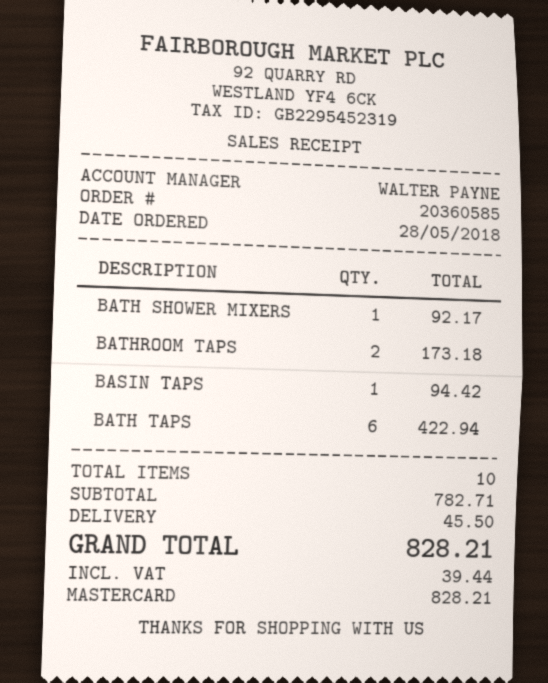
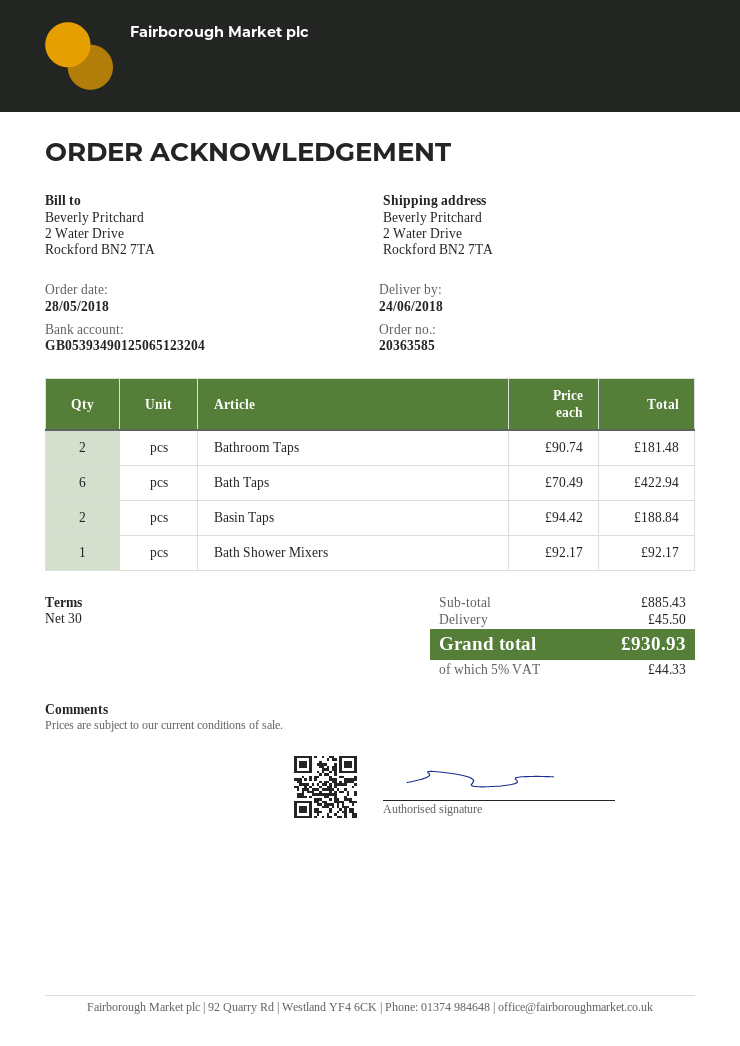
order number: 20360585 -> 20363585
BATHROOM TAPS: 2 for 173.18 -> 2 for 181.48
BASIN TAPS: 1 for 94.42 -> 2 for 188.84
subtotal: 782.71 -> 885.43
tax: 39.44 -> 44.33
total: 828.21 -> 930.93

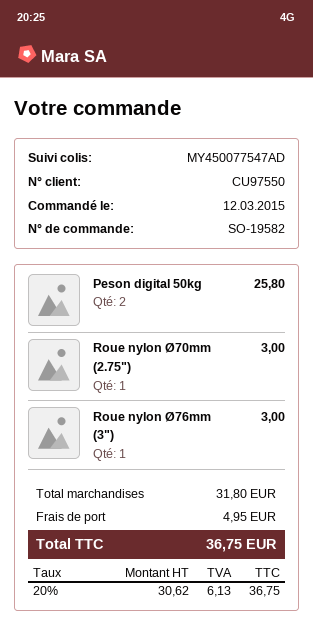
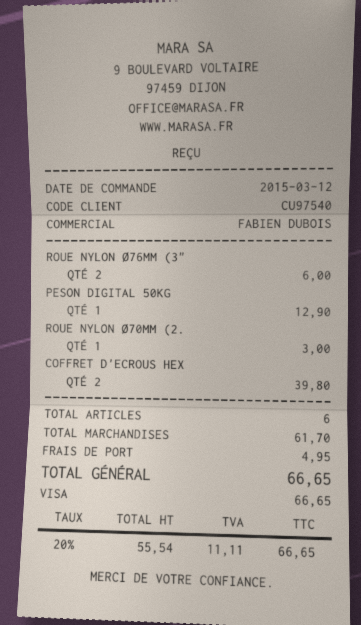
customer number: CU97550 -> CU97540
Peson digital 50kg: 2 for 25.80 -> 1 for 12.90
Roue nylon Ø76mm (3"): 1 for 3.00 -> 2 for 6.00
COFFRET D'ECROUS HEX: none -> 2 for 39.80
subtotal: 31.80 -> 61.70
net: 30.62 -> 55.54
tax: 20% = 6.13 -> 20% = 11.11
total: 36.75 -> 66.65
■ ■ ■ ■ ■
_Work required_
The answer must consist of every line from the entries that holds the string "number".

_Reply_
order number: 20360585 -> 20363585
customer number: CU97550 -> CU97540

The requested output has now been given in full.